Directions for this task >> If a line in the listing below contains the word "contém", count it, then please give only the number of such lines.

Source data >>
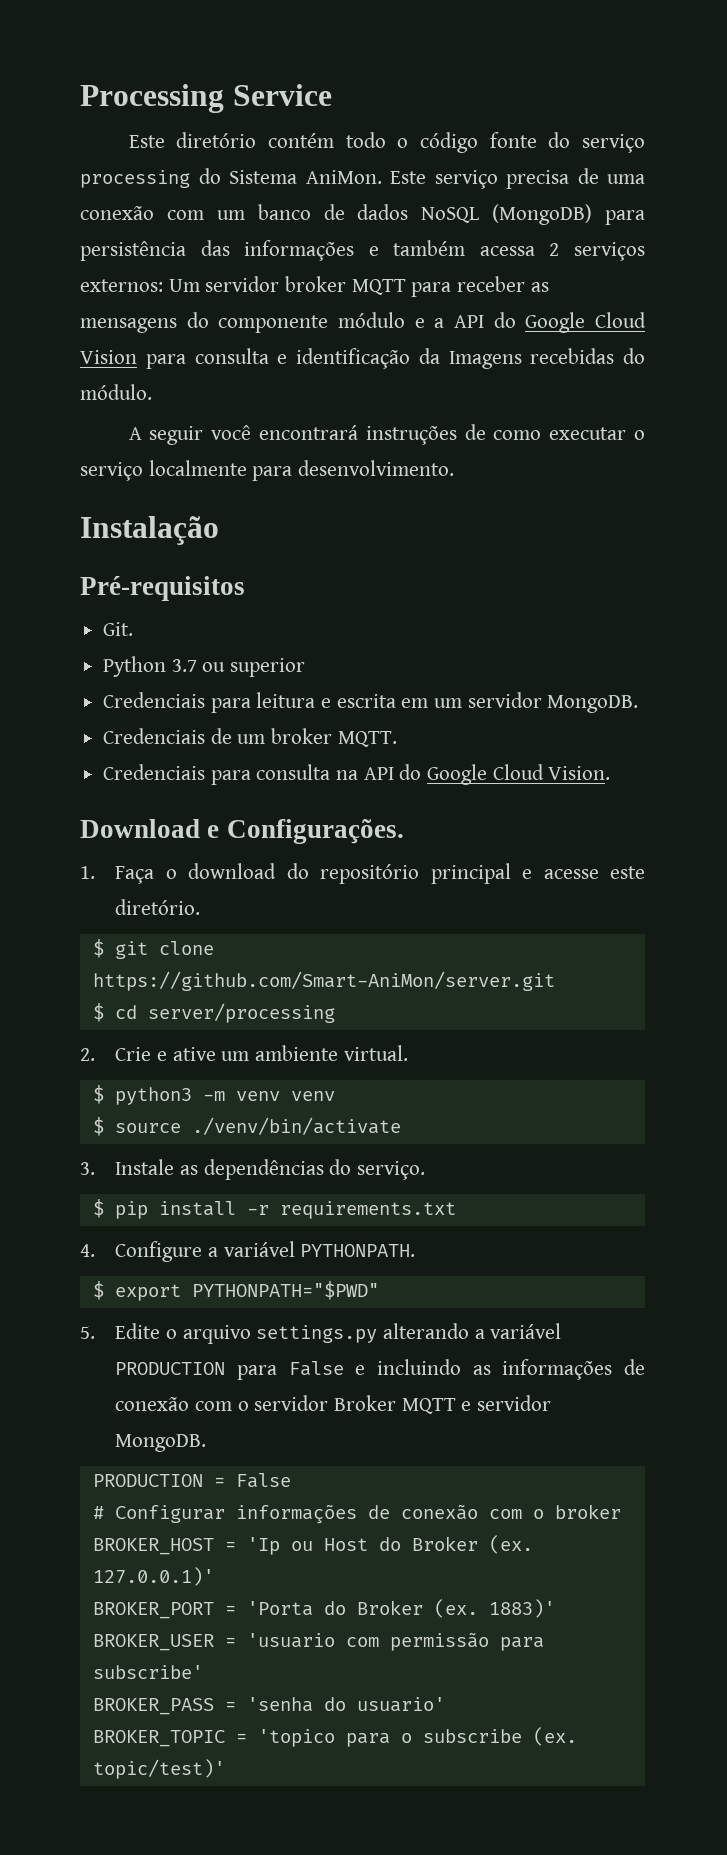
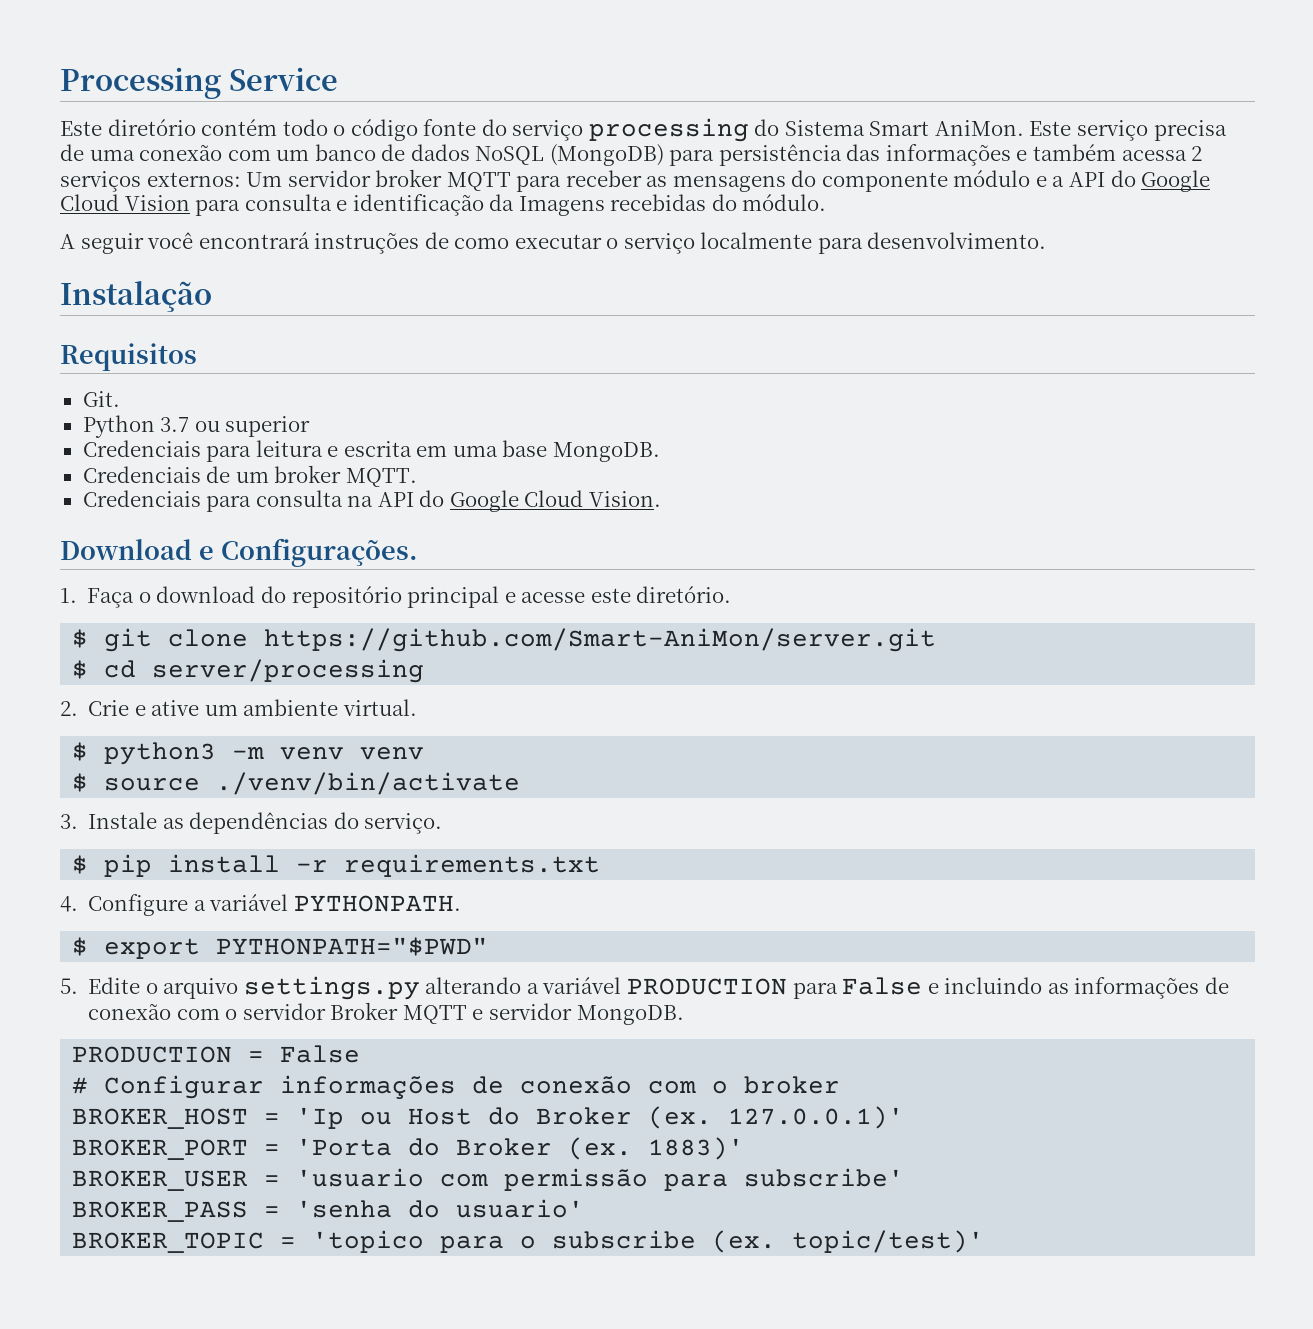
- Este diretório contém todo o código fonte do serviço processing do Sistema AniMon.
+ Este diretório contém todo o código fonte do serviço processing do Sistema Smart AniMon.
- Pré-requisitos
+ Requisitos
- Credenciais para leitura e escrita em um servidor MongoDB.
+ Credenciais para leitura e escrita em uma base MongoDB.

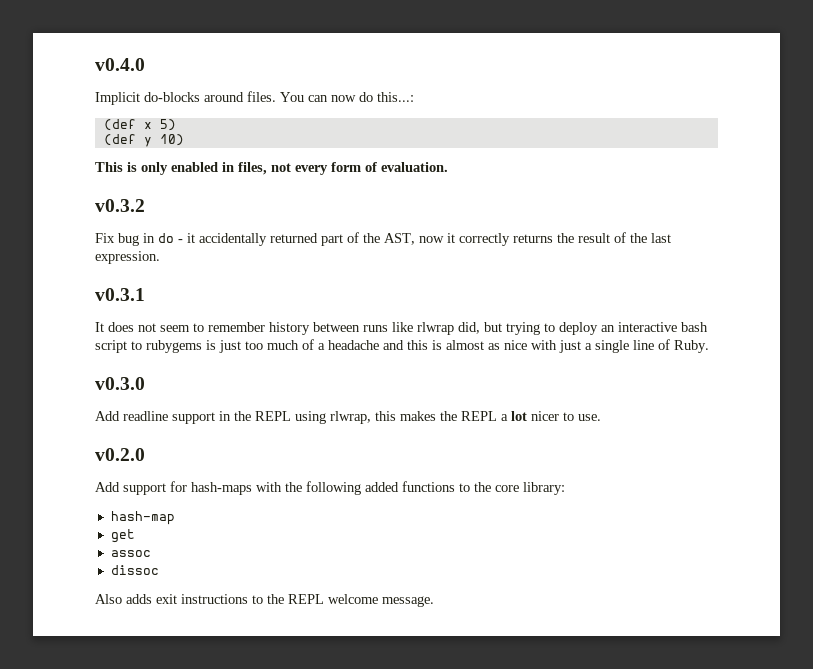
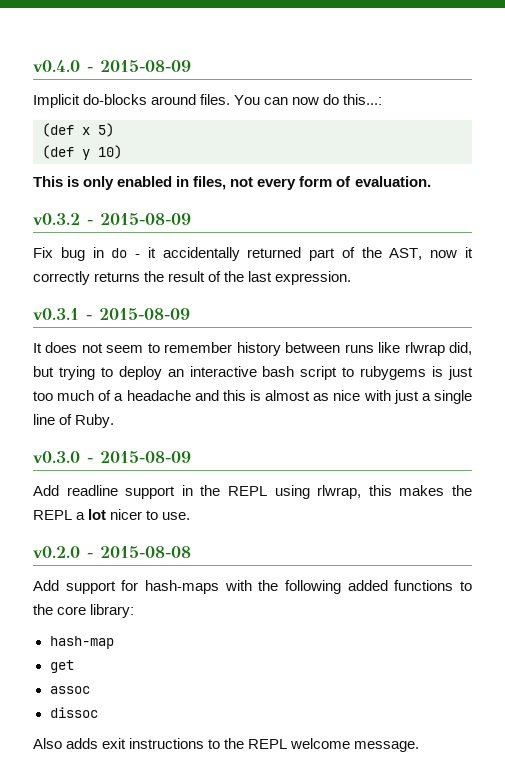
- v0.4.0
+ v0.4.0 - 2015-08-09
- v0.3.2
+ v0.3.2 - 2015-08-09
- v0.3.1
+ v0.3.1 - 2015-08-09
- v0.3.0
+ v0.3.0 - 2015-08-09
- v0.2.0
+ v0.2.0 - 2015-08-08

Your solution >> 2